CHAPTER I
DACHAU AND THE CONCENTRATION CAMP SYSTEM
According to the dogma of National Socialism, Heinrich Himmler’s Schutzstaffel (Protection Unit, abbreviated SS) represented the cultural and racial elite of the new Germany. The sworn defenders of National Socialist ideology, this group served for its nation’s leadership a dual purpose. While it would breed, educate, and train the youth who would rise to become the “new ruling class” of an expanding Reich, the SS was also responsible for the elimination of any groups or individuals who (actively or even potentially) opposed Nazi rule.[1] The legal means for executing this latter purpose came less than one month after Hitler gained the office of Chancellor.
The impetus behind this was the burning of the Reichstag on the night of 27/28 February 1933. The Nazis alleged that a member or members of the German Communist Party started the fire, although some historians maintain that the Nazis actually set the fire themselves with the intent of laying blame on the Communists.[2] In any case, the new government pounced on the opportunity to suppress, with the protection of law, its domestic enemies. Hitler’s proclamation of 28 February 1933, the Presidential Order for the Protection of the People and State, suspended the rights of free speech and assembly and allowed the government to search homes and [END PAGE 1] monitor mail and telephone communications. Essentially, the proclamation placed the nation under martial law, with Hitler at its head.

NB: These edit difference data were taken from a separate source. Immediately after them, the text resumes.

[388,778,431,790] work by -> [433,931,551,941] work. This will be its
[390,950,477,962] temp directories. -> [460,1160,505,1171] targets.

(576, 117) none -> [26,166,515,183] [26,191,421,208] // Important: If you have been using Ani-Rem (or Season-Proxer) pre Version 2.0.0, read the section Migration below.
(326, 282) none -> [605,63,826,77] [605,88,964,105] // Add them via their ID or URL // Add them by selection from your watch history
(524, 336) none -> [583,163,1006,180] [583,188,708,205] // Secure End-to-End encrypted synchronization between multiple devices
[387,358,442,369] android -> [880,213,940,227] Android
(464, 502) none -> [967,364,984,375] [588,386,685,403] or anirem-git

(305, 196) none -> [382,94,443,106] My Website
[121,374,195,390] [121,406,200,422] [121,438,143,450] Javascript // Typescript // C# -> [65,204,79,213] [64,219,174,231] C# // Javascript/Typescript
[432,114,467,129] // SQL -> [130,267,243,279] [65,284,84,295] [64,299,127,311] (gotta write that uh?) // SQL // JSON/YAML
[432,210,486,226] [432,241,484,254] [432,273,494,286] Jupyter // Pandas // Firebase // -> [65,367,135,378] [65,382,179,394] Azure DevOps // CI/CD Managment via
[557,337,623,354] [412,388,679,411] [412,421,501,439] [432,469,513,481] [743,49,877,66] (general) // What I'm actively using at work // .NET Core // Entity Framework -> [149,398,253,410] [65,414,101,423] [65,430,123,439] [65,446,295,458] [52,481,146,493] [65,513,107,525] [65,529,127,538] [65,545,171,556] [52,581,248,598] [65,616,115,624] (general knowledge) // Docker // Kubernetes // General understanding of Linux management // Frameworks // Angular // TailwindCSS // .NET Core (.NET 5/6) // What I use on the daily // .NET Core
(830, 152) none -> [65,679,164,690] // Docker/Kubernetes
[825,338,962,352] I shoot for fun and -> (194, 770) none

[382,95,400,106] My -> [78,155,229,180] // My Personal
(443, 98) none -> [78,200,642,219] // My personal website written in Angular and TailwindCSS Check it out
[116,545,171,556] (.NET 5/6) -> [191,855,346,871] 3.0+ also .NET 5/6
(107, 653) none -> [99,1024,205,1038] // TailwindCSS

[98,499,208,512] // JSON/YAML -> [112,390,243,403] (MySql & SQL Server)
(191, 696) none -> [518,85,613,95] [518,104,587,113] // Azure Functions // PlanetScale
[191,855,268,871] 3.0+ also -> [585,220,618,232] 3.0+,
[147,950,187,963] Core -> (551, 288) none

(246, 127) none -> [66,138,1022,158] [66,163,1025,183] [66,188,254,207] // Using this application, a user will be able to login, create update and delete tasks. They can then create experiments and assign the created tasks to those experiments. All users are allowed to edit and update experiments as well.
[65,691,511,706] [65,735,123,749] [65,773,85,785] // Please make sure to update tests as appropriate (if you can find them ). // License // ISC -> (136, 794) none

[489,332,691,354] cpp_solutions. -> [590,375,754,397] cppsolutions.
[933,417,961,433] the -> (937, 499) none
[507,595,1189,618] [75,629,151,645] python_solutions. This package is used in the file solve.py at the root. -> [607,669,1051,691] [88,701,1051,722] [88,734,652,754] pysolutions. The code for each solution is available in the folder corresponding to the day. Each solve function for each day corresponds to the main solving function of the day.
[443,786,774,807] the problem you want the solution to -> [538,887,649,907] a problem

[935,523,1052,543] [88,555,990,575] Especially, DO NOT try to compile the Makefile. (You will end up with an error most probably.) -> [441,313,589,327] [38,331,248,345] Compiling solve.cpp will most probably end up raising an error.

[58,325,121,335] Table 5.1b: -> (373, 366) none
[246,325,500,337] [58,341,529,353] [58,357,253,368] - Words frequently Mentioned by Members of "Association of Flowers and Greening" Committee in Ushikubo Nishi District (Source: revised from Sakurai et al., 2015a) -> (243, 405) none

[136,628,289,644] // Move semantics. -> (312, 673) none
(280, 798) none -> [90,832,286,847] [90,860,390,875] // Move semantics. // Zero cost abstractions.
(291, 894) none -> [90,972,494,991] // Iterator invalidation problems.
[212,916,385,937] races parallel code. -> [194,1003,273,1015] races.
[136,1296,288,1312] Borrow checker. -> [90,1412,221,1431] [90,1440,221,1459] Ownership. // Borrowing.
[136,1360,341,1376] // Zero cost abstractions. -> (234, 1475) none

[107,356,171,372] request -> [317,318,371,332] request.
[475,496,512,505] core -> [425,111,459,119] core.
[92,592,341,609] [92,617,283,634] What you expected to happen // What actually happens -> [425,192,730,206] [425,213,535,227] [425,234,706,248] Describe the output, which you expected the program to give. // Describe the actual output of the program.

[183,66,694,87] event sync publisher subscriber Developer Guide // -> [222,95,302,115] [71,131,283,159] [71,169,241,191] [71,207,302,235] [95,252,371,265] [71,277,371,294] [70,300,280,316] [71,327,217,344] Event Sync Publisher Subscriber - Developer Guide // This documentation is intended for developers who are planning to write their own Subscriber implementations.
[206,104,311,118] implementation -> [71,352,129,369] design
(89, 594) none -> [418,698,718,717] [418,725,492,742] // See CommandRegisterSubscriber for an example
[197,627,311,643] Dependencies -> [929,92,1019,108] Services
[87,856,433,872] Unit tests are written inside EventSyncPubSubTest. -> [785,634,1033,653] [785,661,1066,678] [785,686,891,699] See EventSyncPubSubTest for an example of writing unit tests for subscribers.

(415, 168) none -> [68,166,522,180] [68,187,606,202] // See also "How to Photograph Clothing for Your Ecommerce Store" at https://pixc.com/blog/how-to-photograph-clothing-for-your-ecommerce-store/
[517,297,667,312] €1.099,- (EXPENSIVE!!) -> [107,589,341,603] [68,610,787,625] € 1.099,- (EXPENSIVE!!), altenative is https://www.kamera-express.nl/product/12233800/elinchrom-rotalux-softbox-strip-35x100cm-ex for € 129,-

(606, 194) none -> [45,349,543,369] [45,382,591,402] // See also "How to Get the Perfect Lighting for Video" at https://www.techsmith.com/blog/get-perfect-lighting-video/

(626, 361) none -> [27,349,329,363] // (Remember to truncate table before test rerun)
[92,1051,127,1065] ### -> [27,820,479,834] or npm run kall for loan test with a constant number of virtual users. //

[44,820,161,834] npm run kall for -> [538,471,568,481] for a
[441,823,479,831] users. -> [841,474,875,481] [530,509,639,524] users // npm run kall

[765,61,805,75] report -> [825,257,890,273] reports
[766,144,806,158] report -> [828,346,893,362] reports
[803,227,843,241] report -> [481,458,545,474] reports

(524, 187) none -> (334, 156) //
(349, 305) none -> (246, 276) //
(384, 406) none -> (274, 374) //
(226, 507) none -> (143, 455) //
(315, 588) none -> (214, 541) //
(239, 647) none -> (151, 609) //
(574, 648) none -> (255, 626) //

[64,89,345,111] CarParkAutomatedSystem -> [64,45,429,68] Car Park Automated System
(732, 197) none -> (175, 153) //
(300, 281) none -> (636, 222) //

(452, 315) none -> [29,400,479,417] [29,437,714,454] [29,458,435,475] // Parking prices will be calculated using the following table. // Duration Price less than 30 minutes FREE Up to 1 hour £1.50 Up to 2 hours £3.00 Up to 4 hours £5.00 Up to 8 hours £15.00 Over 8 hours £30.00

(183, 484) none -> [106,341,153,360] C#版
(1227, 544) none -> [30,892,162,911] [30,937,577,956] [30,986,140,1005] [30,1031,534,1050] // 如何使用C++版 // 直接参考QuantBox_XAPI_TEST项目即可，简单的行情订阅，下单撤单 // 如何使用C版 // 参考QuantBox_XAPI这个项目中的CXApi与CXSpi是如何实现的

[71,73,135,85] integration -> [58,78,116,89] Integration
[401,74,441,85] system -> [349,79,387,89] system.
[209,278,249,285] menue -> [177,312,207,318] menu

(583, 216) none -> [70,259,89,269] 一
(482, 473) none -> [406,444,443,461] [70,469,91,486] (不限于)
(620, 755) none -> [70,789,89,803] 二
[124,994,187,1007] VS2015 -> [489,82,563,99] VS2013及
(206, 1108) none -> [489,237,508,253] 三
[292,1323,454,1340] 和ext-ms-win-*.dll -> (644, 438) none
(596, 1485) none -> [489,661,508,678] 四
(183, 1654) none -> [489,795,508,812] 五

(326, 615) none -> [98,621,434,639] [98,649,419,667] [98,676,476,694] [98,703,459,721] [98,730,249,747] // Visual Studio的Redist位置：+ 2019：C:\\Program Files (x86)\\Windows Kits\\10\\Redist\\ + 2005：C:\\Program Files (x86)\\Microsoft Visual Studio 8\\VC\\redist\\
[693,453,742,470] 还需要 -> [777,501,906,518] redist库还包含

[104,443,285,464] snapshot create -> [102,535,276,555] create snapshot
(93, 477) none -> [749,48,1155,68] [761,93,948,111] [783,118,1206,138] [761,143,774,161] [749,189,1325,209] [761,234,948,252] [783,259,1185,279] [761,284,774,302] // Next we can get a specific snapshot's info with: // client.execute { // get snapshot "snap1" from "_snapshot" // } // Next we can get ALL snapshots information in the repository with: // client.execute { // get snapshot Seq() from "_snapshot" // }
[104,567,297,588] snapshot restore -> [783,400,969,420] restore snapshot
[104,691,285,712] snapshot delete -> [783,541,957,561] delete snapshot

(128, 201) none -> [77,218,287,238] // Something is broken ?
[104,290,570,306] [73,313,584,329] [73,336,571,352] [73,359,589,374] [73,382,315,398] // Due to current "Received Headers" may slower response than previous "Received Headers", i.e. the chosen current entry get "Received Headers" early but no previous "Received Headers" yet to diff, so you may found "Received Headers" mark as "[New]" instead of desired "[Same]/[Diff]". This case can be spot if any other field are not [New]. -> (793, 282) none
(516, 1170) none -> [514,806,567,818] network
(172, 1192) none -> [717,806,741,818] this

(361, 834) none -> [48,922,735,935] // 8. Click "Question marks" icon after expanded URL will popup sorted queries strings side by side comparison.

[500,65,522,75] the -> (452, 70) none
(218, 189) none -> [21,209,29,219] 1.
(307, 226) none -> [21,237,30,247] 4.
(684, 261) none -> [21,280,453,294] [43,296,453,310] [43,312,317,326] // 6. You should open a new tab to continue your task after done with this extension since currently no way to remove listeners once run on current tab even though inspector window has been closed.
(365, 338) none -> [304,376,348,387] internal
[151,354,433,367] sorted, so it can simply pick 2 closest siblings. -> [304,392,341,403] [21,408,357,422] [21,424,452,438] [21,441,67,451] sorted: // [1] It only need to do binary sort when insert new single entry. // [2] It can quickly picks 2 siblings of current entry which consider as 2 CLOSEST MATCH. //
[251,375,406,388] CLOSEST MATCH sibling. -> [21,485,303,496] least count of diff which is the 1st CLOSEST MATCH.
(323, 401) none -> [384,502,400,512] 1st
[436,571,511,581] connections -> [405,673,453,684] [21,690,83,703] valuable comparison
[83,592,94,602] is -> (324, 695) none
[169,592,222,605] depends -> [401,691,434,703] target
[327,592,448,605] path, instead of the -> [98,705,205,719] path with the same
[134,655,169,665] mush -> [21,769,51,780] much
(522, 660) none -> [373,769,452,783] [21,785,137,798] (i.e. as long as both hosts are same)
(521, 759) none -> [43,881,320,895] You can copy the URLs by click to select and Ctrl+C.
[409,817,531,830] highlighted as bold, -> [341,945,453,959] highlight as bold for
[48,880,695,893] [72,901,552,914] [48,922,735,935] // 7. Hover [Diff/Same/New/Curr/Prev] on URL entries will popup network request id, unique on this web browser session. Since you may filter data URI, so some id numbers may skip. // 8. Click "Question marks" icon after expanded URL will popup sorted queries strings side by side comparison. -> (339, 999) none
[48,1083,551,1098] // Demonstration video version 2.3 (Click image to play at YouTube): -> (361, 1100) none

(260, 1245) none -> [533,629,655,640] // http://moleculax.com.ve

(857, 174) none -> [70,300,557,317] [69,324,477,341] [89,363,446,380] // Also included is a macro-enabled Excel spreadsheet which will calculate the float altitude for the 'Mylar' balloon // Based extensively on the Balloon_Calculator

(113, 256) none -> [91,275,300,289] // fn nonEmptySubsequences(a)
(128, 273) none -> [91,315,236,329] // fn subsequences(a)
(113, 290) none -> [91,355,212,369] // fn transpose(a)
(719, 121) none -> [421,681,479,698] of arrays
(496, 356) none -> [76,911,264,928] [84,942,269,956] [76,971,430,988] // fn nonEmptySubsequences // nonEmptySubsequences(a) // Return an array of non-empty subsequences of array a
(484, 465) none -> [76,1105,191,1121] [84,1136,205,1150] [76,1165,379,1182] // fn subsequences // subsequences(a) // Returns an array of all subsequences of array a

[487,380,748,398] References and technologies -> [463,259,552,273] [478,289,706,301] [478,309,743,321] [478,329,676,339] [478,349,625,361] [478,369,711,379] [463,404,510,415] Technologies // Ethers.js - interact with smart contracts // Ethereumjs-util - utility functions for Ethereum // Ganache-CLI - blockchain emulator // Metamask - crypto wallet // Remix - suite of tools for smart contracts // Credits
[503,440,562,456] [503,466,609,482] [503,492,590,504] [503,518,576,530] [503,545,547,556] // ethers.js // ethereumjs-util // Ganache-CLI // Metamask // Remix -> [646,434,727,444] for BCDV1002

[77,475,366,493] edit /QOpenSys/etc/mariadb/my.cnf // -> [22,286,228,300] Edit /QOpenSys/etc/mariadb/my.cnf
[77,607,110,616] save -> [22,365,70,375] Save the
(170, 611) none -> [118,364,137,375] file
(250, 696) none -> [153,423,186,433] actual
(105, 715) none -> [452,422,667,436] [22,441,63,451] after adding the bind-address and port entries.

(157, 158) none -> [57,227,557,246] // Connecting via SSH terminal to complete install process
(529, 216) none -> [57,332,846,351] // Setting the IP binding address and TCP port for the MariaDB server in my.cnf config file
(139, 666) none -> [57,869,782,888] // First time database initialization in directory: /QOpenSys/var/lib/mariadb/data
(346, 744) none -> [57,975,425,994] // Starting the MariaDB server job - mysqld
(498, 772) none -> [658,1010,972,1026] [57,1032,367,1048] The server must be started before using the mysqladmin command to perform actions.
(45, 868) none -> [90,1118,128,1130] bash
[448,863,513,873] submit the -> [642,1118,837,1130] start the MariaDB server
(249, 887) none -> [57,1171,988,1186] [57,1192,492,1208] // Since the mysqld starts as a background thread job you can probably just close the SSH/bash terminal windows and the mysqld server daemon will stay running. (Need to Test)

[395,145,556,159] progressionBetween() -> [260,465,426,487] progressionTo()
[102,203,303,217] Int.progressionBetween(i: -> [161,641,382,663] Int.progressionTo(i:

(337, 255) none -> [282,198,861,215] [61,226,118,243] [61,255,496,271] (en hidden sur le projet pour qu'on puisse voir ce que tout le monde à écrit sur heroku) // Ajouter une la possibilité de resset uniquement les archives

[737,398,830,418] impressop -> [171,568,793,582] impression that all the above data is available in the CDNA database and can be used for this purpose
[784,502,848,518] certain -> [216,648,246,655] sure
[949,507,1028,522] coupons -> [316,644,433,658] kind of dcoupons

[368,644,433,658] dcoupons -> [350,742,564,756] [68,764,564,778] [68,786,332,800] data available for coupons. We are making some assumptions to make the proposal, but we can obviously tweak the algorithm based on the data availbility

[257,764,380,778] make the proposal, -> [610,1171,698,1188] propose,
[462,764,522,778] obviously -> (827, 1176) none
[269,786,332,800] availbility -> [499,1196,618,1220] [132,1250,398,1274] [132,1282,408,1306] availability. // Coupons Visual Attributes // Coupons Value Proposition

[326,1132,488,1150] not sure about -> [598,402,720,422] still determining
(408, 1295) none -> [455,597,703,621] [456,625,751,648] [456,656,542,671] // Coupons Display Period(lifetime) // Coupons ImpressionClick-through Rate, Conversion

From this decree also derived the practice of arresting political opponents and keeping them in what the Nazis termed Schutzhaft (protective custody). Tens of thousands of communists and socialists were imprisoned without trial as potential enemies of the state. This wave of widespread and openly public arrests served to show the remaining citizens the danger of opposing the new government, and as a deterrent it worked quite well.[3] However, the mass of arrests also resulted in severe overcrowding in the state prisons, and a solution needed to be found quickly.[4] Himmler assigned this responsibility to his SS.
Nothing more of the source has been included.